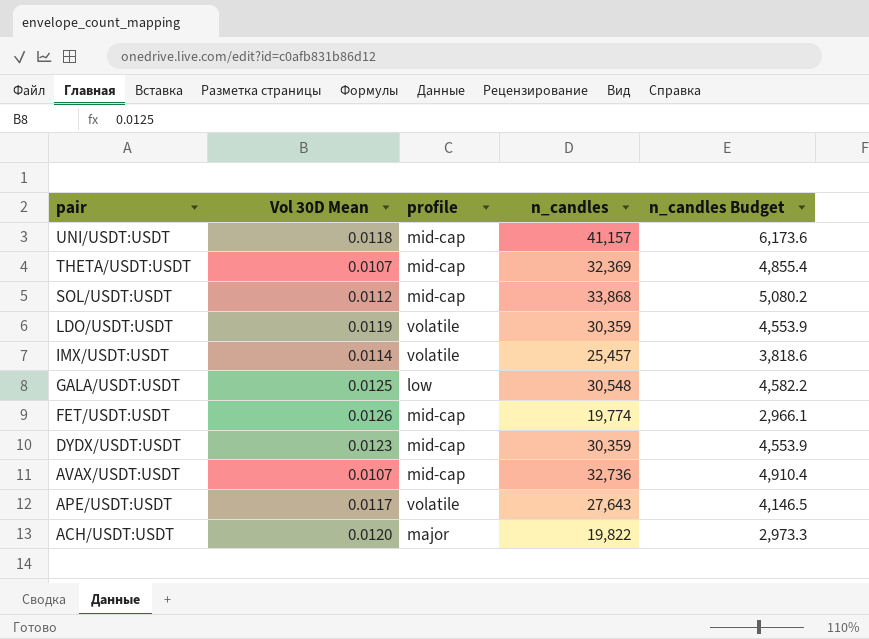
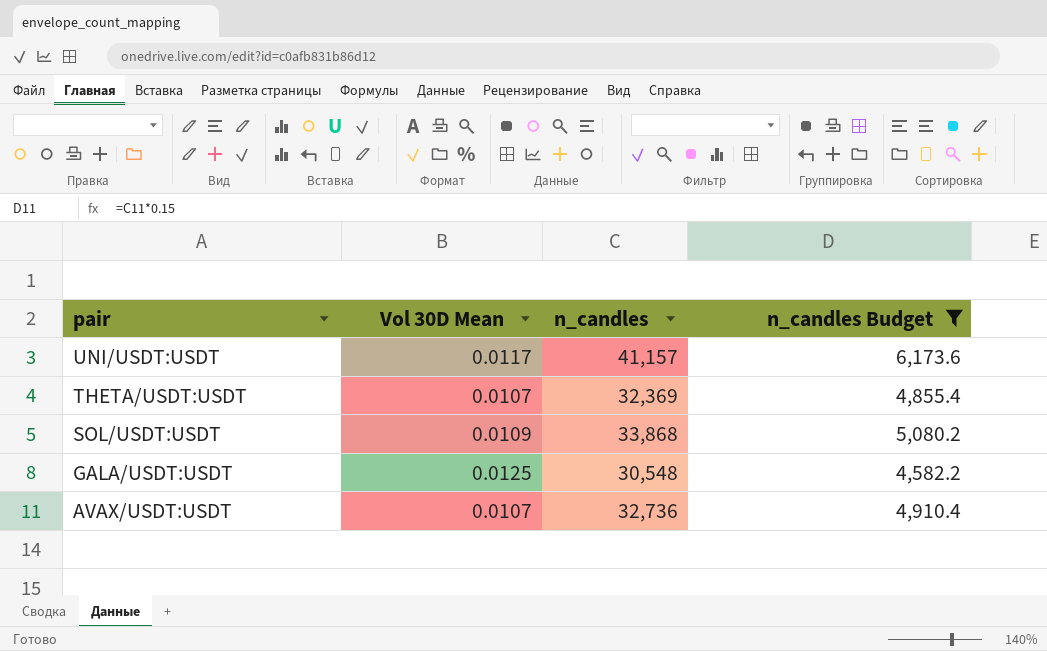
filter: none -> n_candles Budget >= 4,582.2
column profile | position: 3 -> none
UNI/USDT:USDT | Vol 30D Mean: 0.0118 -> 0.0117
SOL/USDT:USDT | Vol 30D Mean: 0.0112 -> 0.0109

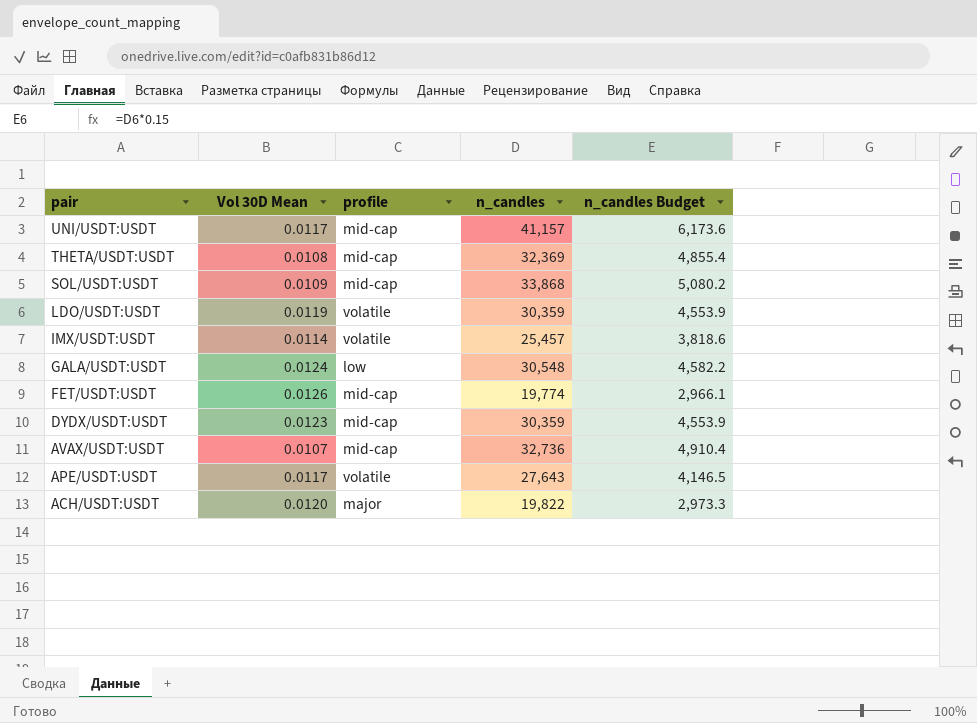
filter: n_candles Budget >= 4,582.2 -> none
column profile | position: none -> 3
THETA/USDT:USDT | Vol 30D Mean: 0.0107 -> 0.0108
GALA/USDT:USDT | Vol 30D Mean: 0.0125 -> 0.0124

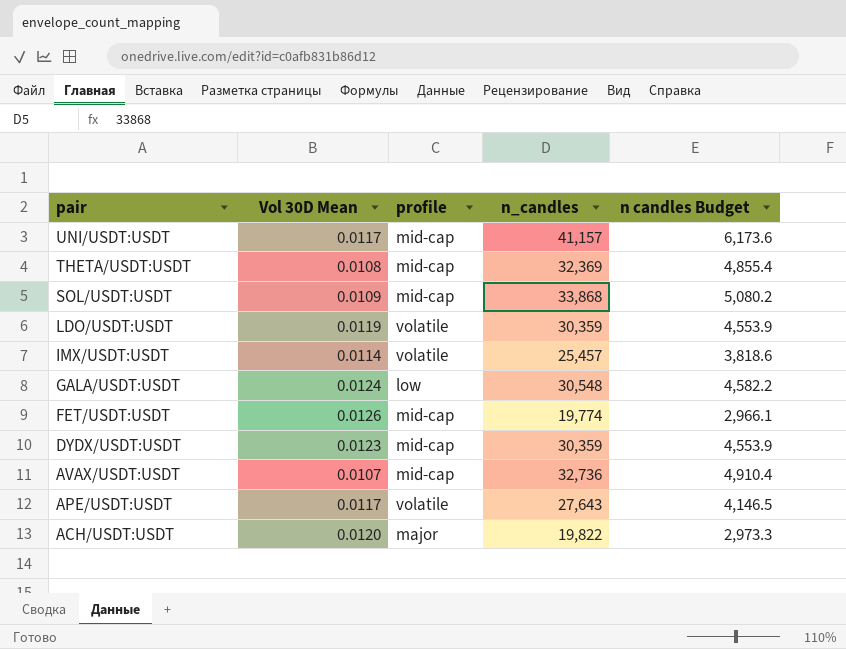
column name: n_candles Budget -> n candles Budget

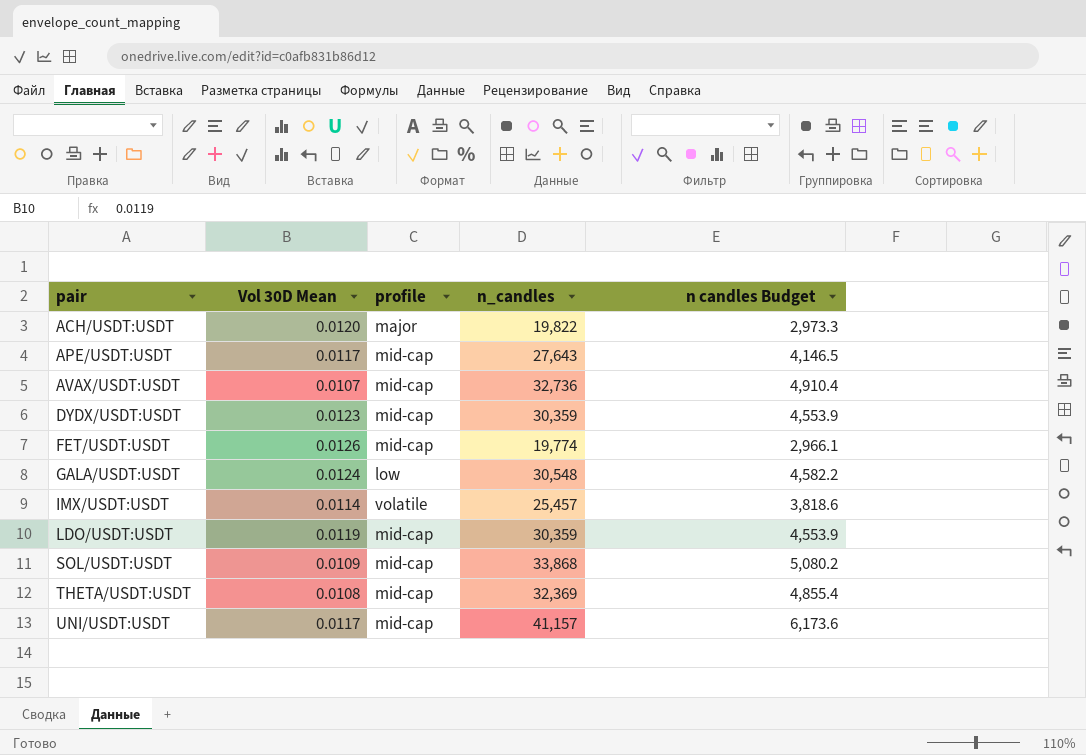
row order: pair descending -> pair ascending
APE/USDT:USDT | profile: volatile -> mid-cap
LDO/USDT:USDT | profile: volatile -> mid-cap

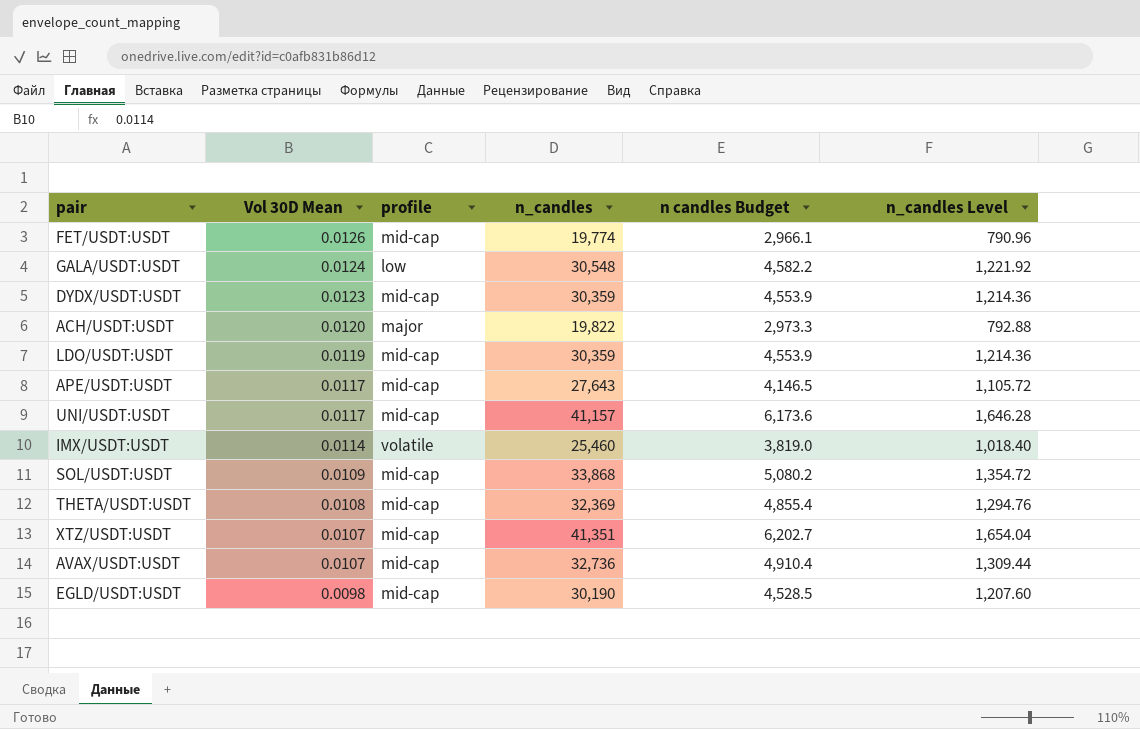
row order: pair ascending -> Vol 30D Mean descending
column n_candles Level | formula: none -> [n_candles] * 0.04
IMX/USDT:USDT | n_candles: 25,457 -> 25,460
IMX/USDT:USDT | n candles Budget: 3,818.6 -> 3,819.0
row XTZ/USDT:USDT: none -> 0.0107 | mid-cap | 41,351 | 6,202.7 | 1,654.04
row EGLD/USDT:USDT: none -> 0.0098 | mid-cap | 30,190 | 4,528.5 | 1,207.60

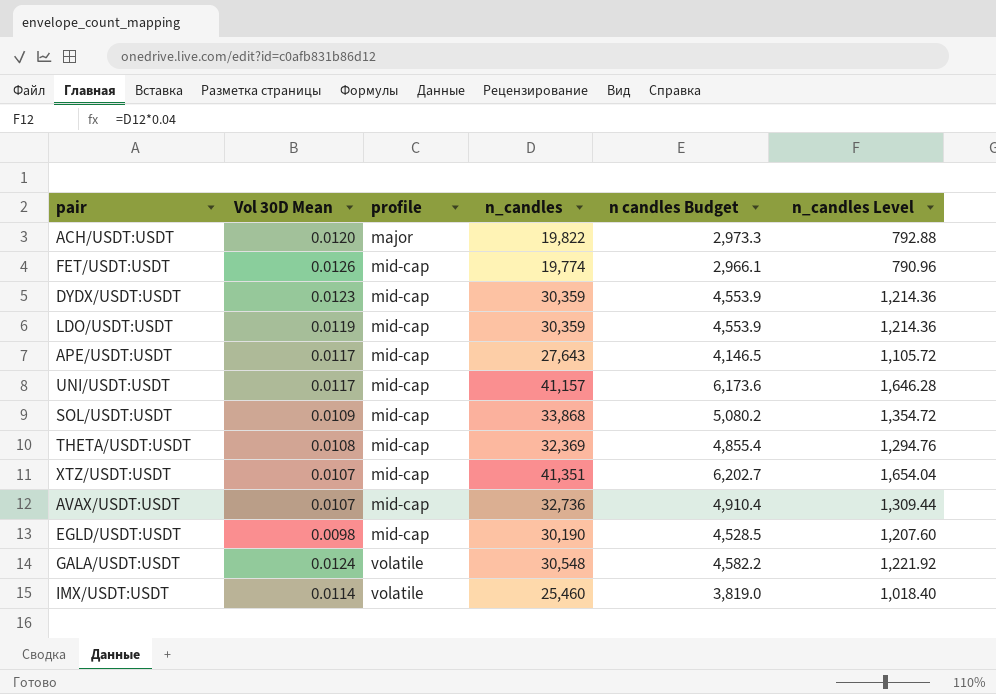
row order: Vol 30D Mean descending -> profile ascending
GALA/USDT:USDT | profile: low -> volatile

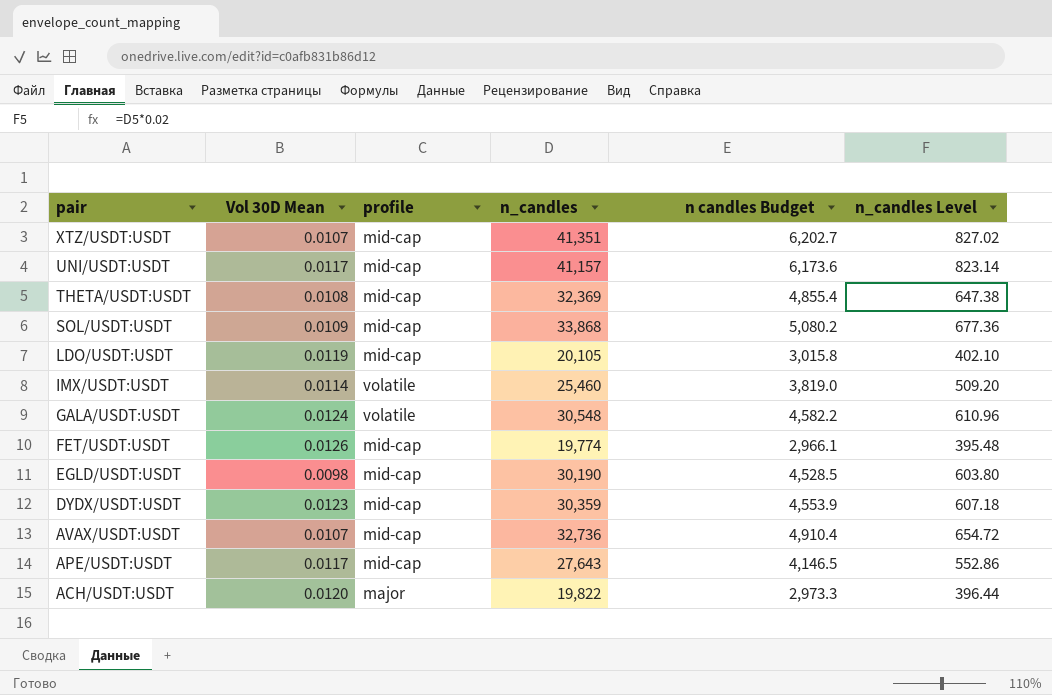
row order: profile ascending -> pair descending
column n_candles Level | formula: [n_candles] * 0.04 -> [n_candles] * 0.02
LDO/USDT:USDT | n_candles: 30,359 -> 20,105
LDO/USDT:USDT | n candles Budget: 4,553.9 -> 3,015.8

How to complete this task:
Once the images are dropped, set down the remaining material word for word.

Solved problem:
filter: none -> n_candles Budget >= 4,582.2
column profile | position: 3 -> none
UNI/USDT:USDT | Vol 30D Mean: 0.0118 -> 0.0117
SOL/USDT:USDT | Vol 30D Mean: 0.0112 -> 0.0109

filter: n_candles Budget >= 4,582.2 -> none
column profile | position: none -> 3
THETA/USDT:USDT | Vol 30D Mean: 0.0107 -> 0.0108
GALA/USDT:USDT | Vol 30D Mean: 0.0125 -> 0.0124

column name: n_candles Budget -> n candles Budget

row order: pair descending -> pair ascending
APE/USDT:USDT | profile: volatile -> mid-cap
LDO/USDT:USDT | profile: volatile -> mid-cap

row order: pair ascending -> Vol 30D Mean descending
column n_candles Level | formula: none -> [n_candles] * 0.04
IMX/USDT:USDT | n_candles: 25,457 -> 25,460
IMX/USDT:USDT | n candles Budget: 3,818.6 -> 3,819.0
row XTZ/USDT:USDT: none -> 0.0107 | mid-cap | 41,351 | 6,202.7 | 1,654.04
row EGLD/USDT:USDT: none -> 0.0098 | mid-cap | 30,190 | 4,528.5 | 1,207.60

row order: Vol 30D Mean descending -> profile ascending
GALA/USDT:USDT | profile: low -> volatile

row order: profile ascending -> pair descending
column n_candles Level | formula: [n_candles] * 0.04 -> [n_candles] * 0.02
LDO/USDT:USDT | n_candles: 30,359 -> 20,105
LDO/USDT:USDT | n candles Budget: 4,553.9 -> 3,015.8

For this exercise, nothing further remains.